# [What to work on]
Look for the line containing "open vim configuration" in the listing below. Retype that line and every subsequent line through the last one, and only those.

# [Data]
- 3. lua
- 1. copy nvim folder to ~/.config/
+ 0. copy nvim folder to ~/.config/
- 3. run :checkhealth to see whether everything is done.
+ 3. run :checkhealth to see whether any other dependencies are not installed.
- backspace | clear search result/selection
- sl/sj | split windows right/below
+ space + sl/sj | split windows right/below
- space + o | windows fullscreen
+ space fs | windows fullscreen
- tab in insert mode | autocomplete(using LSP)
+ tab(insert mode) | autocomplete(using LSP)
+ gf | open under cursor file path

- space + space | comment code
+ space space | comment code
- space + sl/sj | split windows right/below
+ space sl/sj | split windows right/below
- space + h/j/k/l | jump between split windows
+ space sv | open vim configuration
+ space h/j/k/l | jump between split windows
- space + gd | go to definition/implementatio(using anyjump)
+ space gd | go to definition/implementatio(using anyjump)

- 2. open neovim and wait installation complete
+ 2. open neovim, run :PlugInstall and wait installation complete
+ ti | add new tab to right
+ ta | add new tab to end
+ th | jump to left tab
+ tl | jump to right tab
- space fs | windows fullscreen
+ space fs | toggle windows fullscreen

# [Finished task]
+ space sv | open vim configuration
+ space h/j/k/l | jump between split windows
- space + gd | go to definition/implementatio(using anyjump)
+ space gd | go to definition/implementatio(using anyjump)

- 2. open neovim and wait installation complete
+ 2. open neovim, run :PlugInstall and wait installation complete
+ ti | add new tab to right
+ ta | add new tab to end
+ th | jump to left tab
+ tl | jump to right tab
- space fs | windows fullscreen
+ space fs | toggle windows fullscreen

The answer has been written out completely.